A comprehensive resource on the nature and value of African religious life
Portrayals of African spirituality have been tainted in the past by harmful stereotypes and negative judgments or have altogether ignored African religions. Very few scholarly works have encompassed the depth of how spiritual care is conceptualized and practiced in African and African diasporic communities.
Spiritual Care in African Religious Cultures offers insights into the nature and value of African religious life while also giving persons of different religious persuasions information about African beliefs and practices. This book reveals how practitioners of African traditional religions and people who engage in African spirituality draw on their own spiritual traditions to help them live satisfying and productive lives. Lartey addresses key beliefs about the divine realm, ancestors, evil, health, death, and life, as well as practices such as ceremonies, manifestation of spirit, naming, and healing rites inherent in African and African Heritage religions, which are utilized in providing care for persons amid the challenges of living. He invites us to go beyond maligning and misrepresenting African religions and to enter into the therapeutic and life-giving realities of African life and thought.
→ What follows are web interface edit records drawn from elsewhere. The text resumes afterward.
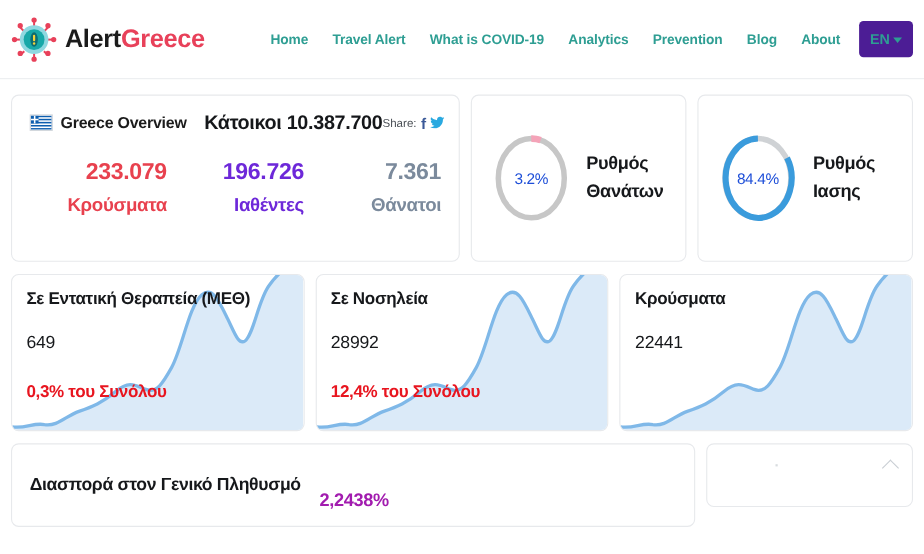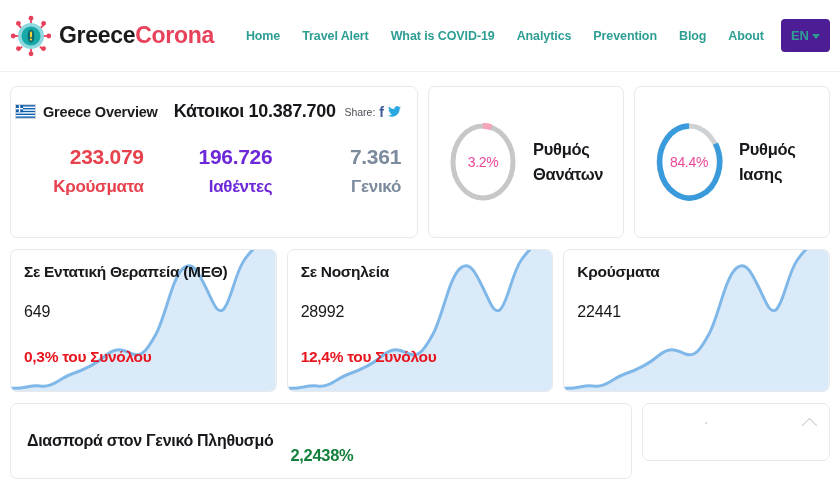--- a/index.html
+++ b/index.html
@@ -97,21 +97,21 @@
     border: 1px solid #e7e9ec;
     border-radius: 7px;
     position: relative;
     overflow: hidden;
   }
 
   
   .card-overview {
     flex: 0 0 408px;
     height: 152px;
-    padding: 14px 16px 0 4px;
+    padding: 14px 16px 0 16px;
   }
 
   .ov-top {
     display: flex;
     align-items: center;
     white-space: nowrap;
   }
 
   .flag {
     width: 21px; height: 15px;
@@ -182,21 +182,21 @@
     gap: 14px;
   }
 
   .donut-wrap { position: relative; width: 72px; height: 84px; flex: 0 0 72px; }
   .donut-wrap svg { display: block; }
   .donut-pct {
     position: absolute;
     top: 0; left: 0; right: 0; bottom: 0;
     display: flex; align-items: center; justify-content: center;
     font-size: 14px;
-    color: #ec4899;
+    color: #1d4ed8;
     letter-spacing: -0.3px;
   }
 
   .donut-label {
     font-size: 16.5px;
     font-weight: bold;
     color: #16181b;
     line-height: 1.5;
     letter-spacing: -0.3px;
   }
@@ -254,21 +254,21 @@
   .spread-title {
     font-size: 16px;
     font-weight: bold;
     color: #16181b;
     letter-spacing: -0.3px;
     white-space: nowrap;
   }
   .spread-value {
     font-size: 16.5px;
     font-weight: bold;
-    color: #15803d;
+    color: #a21caf;
     letter-spacing: -0.3px;
     margin-top: 29px;
   }
 
   .card-mini {
     flex: 1 1 0;
     height: 58px;
     position: relative;
   }
   .chev-up-icon {
@@ -311,21 +311,21 @@
         <rect x="30.8" y="30.8" width="1.8" height="5" transform="rotate(-45 31.7 33.3)"></rect>
         <rect x="30.8" y="9.4" width="1.8" height="5" transform="rotate(45 31.7 11.9)"></rect>
         <rect x="9.4" y="30.8" width="1.8" height="5" transform="rotate(45 10.3 33.3)"></rect>
       </g>
       <circle cx="21" cy="21" r="13" fill="#8fd8e0"></circle>
       <circle cx="21" cy="21" r="9.5" fill="#17a8a8"></circle>
       <ellipse cx="21" cy="21" rx="3.4" ry="6.6" fill="#0d6b70"></ellipse>
       <rect x="20" y="16.6" width="2" height="6" rx="1" fill="#f5d33a"></rect>
       <circle cx="21" cy="24.6" r="1.1" fill="#f5d33a"></circle>
     </svg>
-    <div class="brand-text"><span class="brand-corona">Greece</span><span class="brand-tracker">Corona</span></div>
+    <div class="brand-text"><span class="brand-corona">Alert</span><span class="brand-tracker">Greece</span></div>
   </div>
 
   <nav class="nav">
     <a class="nav-item" href="#">Home</a>
     <a class="nav-item" href="#">Travel Alert</a>
     <a class="nav-item" href="#">What is COVID-19</a>
     <a class="nav-item" href="#">Analytics</a>
     <a class="nav-item" href="#">Prevention</a>
     <a class="nav-item" href="#">Blog</a>
     <a class="nav-item" href="#">About</a>
@@ -367,21 +367,21 @@
         <div class="ov-stat">
           <div class="ov-num c-cases">233.079</div>
           <div class="ov-lbl c-cases">Κρούσματα</div>
         </div>
         <div class="ov-stat">
           <div class="ov-num c-recov">196.726</div>
           <div class="ov-lbl c-recov">Ιαθέντες</div>
         </div>
         <div class="ov-stat">
           <div class="ov-num c-death">7.361</div>
-          <div class="ov-lbl c-death">Γενικό</div>
+          <div class="ov-lbl c-death">Θάνατοι</div>
         </div>
       </div>
     </div>
 
     <div class="card card-donut">
       <div class="donut-wrap">
         <svg width="72" height="84" viewBox="0 0 72 84">
           <ellipse cx="36" cy="42" rx="30" ry="36" fill="none" stroke="#c7c7c7" stroke-width="5"></ellipse>
           <path d="M 36 6 A 30 36 0 0 1 44.5 7.3" fill="none" stroke="#f4a3b8" stroke-width="6"></path>
         </svg>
Spiritual Care in African Religious Cultures is a comprehensive resource on African understandings of spiritual care and has the potential to enhance communal relationships for multicultural communities.
Table of Contents
Foreword by Kofi Asare Opoku
Acknowledgments
Introduction
1 Nature of African Religion
2 Ritual: Sacred Technology of African Religious Cultures
3 Manifestation of Spirit: Sacred Possession: Elevated States of Consciousness
4 Challenges to Life: Chaos, Evil, and Misfortune in African Religious Cultures
5 Divination and Divine Guidance
6 Health, Healing, and Wholeness
7 Death Is Like Birth: Death and Life in African Religious Cultures
8 Tsamō: African Spiritual Care
Bibliography
Index
About the Author
Reviews
"A highly talented researcher and teacher, Emmanuel Lartey has written Spiritual Care in African Religious Cultures at a crucial time when national crises intersect to challenge the health and vibrancy of many communities. Lartey's African perspective holds insight for global concerns, showcasing the relevance of indigenous spirituality in the modern era. Offering ancient wisdom to contemporary questions regarding health, epistemology, and more, I highly recommend this book for both scholarly and general readers."—Jacob K. Olupona, professor, Harvard University
"Highlighting the vital role of spiritual care and community wellness, this book is essential for scholars and students seeking a nuanced understanding of African religion and its significance for Afro-diasporic communities today."—Joseph L. Tucker Edmonds, associate professor of Africana studies and religious studies, Indiana University, Indianapolis
"With pastoral theology and therapeutic models firmly anchored in and conversant with Western epistemologies, the field of spiritual care has struggled to adequately account for cosmologies that understand care work as restoration of harmony across human, communal, ecological, ancestral, and divine realms. Emmanuel Lartey's Spiritual Care in African Religious Cultures reconceptualizes the very foundation of the field by locating its origins in classically African sources. Through the lens of African religious cultures, Lartey redefines spiritual care as a relational, ritual-centered way of life capable of aligning the visible and invisible realms and addressing imbalance at personal, social, and cosmic levels. In doing so, he widens the field beyond the mere conception of it as a helping profession and presents it as a lived spirituality that blends care of the soul into every facet of everyday life. Lartey invites readers to reimagine the fundamental premises of spiritual care and this illuminating resource has the potential to reshape how care is taught, practiced, and embodied."—Stephanie M. Sears, lecturer in spiritual care, Harvard Divinity School
About the Author
Emmanuel Y. Lartey is Charles Howard Candler Professor of Pastoral Theology and Spiritual Care at the Candler School of Theology of Emory University. He is the author of Pastoral Theology in an Intercultural World (2006) and Postcolonializing God: An African Practical Theology (2013); and was co-editor of Postcolonial Images of Spiritual Care (2020).